Miré de nuevo al reloj y en ese momento el llamado: “¡Llegaron los regalos!”. Los chicos se quedaron en seco un segundo, como si su computadora interna, se quedara cargando la siguiente reacción. Volvieron del mini trance y empezaron a correr en dirección al caserón. No quise parecer desesperada, me mordí el labio escondiendo una sonrisa y avancé por detrás de todas las personas que iban entrando a la sala, incluyendo a la madre de Valentina, que sonreía y rumoreaba con las otras madres de los invitados.

Después del pasillo fotográfico repleto de cuadros de mujeres Gómez, llegamos a la sala. Escuchaba gritos de pequeños ante la sorpresa de que debajo y a los costados del árbol había regalos, me asomé sobre las cabezas de todas las mujeres y vi ahí a Valentina, parada frente al paquete más grande con su nombre, que “curiosamente” tenía forma de una máquina de coser. Ella apenas sonrió, miró para todos lados y por suerte encontró otro paquete mucho más pequeño, ahí quizás sonrió un poco más, pero al empezar a rasgar el papel, su sonrisa se desvaneció, los ojos le dejaron de brillar. Lo que —supongo yo— habrá creído que sería una muñeca o un juego, o simplemente cualquier cosa que no estuviera relacionada a la costura, terminó siendo una caja con botones e hilos de distintos colores.

La madre la abrazó con toda su fuerza y solo la dejó cuando terminó de susurrarle algo al oído.

“Una aguja es mucho más interesante que cualquier otro muñeco o juego. Coser es algo importante, indispensable, que da honor y dinero, ahora es tu turno, mi querida Gómez”.
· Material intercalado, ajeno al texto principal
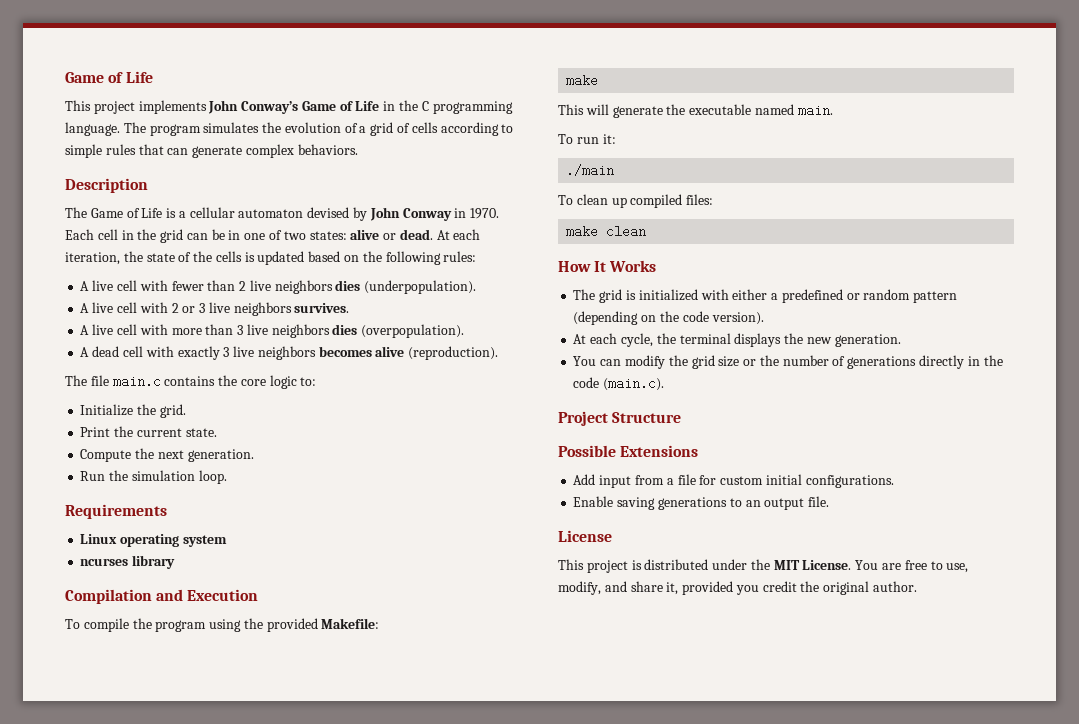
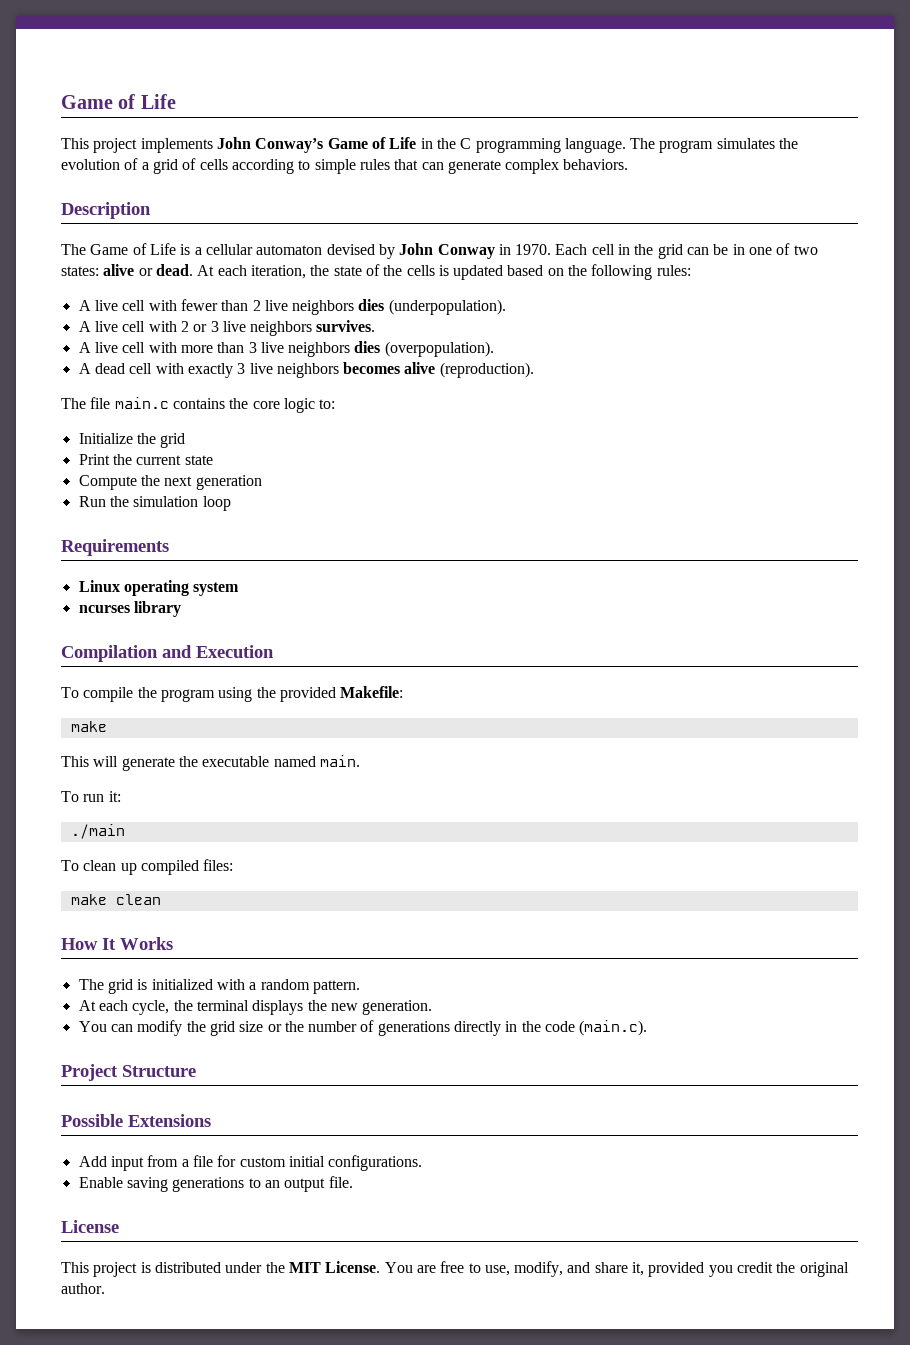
- Initialize the grid.
+ Initialize the grid
- Print the current state.
+ Print the current state
- Compute the next generation.
+ Compute the next generation
- Run the simulation loop.
+ Run the simulation loop
- The grid is initialized with either a predefined or random pattern (depending on the code version).
+ The grid is initialized with a random pattern.

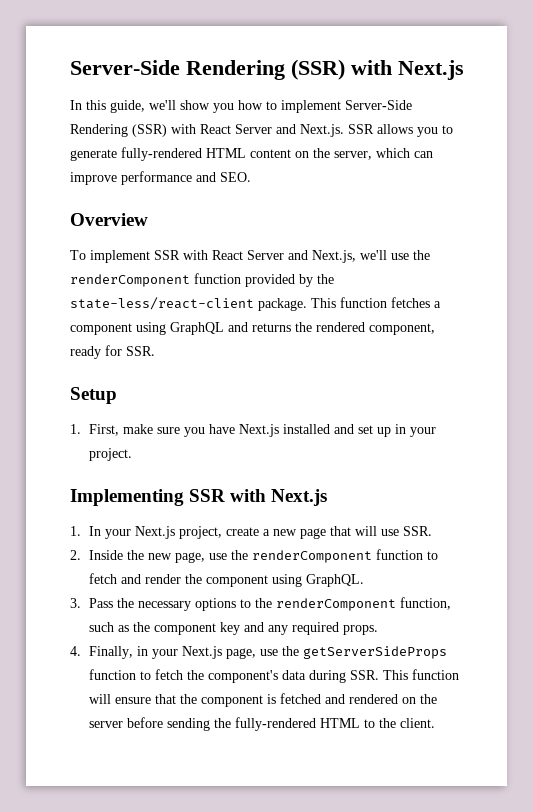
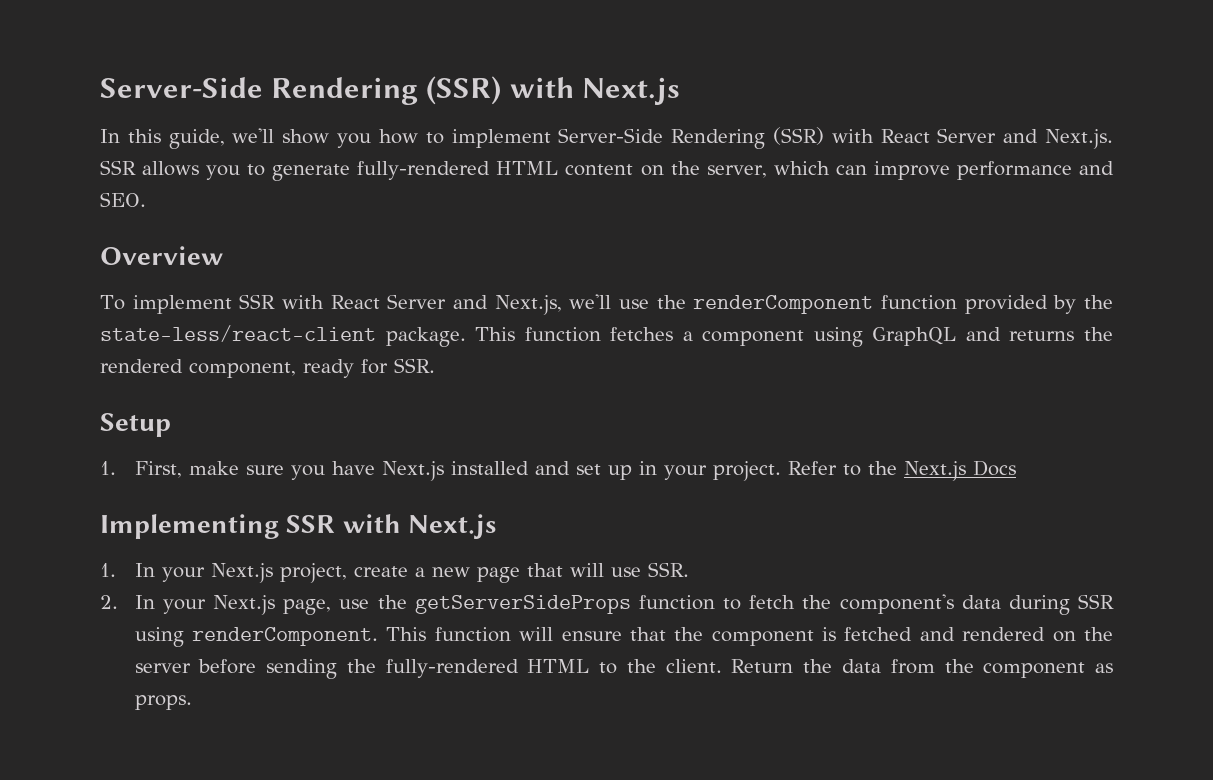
+ Refer to the Next.js Docs
- 2. Inside the new page, use the renderComponent function to fetch and render the component using GraphQL.
- 3. Pass the necessary options to the renderComponent function, such as the component key and any required props.
- 4. Finally, in your Next.js page, use the getServerSideProps function to fetch the component's data during SSR. This function will ensure that the component is fetched and rendered on the server before sending the fully-rendered HTML to the client.
+ 2. In your Next.js page, use the getServerSideProps function to fetch the component's data during SSR using renderComponent. This function will ensure that the component is fetched and rendered on the server before sending the fully-rendered HTML to the client.
+ Return the data from the component as props.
Ahora mi conclusión final: nunca vi tantas mentiras juntas en una sola festividad, desde la “nieve” en la punta de los árboles falsos. Las caras de sorpresa falsas, porque admitamoslo las más viejas no sabían ni actuar, así que estoy creando una teoría que, en caso de que sea real, me arrepentiría de haber querido sumar esta festividad al calendario, pero eso lo dejaré para otro reporte; las estrellas, las personas asumen que algo con cinco puntas o más que brillan en color dorado son estrellas, es una estafa del tamaño de la Tierra. La anteúltima me parece la más grave. Además, ¿cómo es esto de que un hombre gordo de 140 kilos, que va en un trineo volador —incluso sin nieve—,  con sus ocho renos también voladores más la bolsa gigante de regalos que lleva no solo estacionó su trineo y sus renos, sino que también entró al caserón sin que nos diéramos cuenta? ¿Cómo no presté atención en las puertas? ¿Tan distraída con los chicos me quedé que no miré ni de reojo la puerta? No lo creo.

Y lo peor de todo es que dudo haber sido la única decepcionada —rozando lo molesta— con la Navidad, porque cuando todos salían de la sala, cuando ya solo quedaban los niños y yo de nuevo, vi como bufando, Valentina agarraba un muñeco de Valentino y lo pateaba fuera del lugar sin que nadie la viera. 

Las únicas dos decepcionadas en la supuesta festividad más importante del año.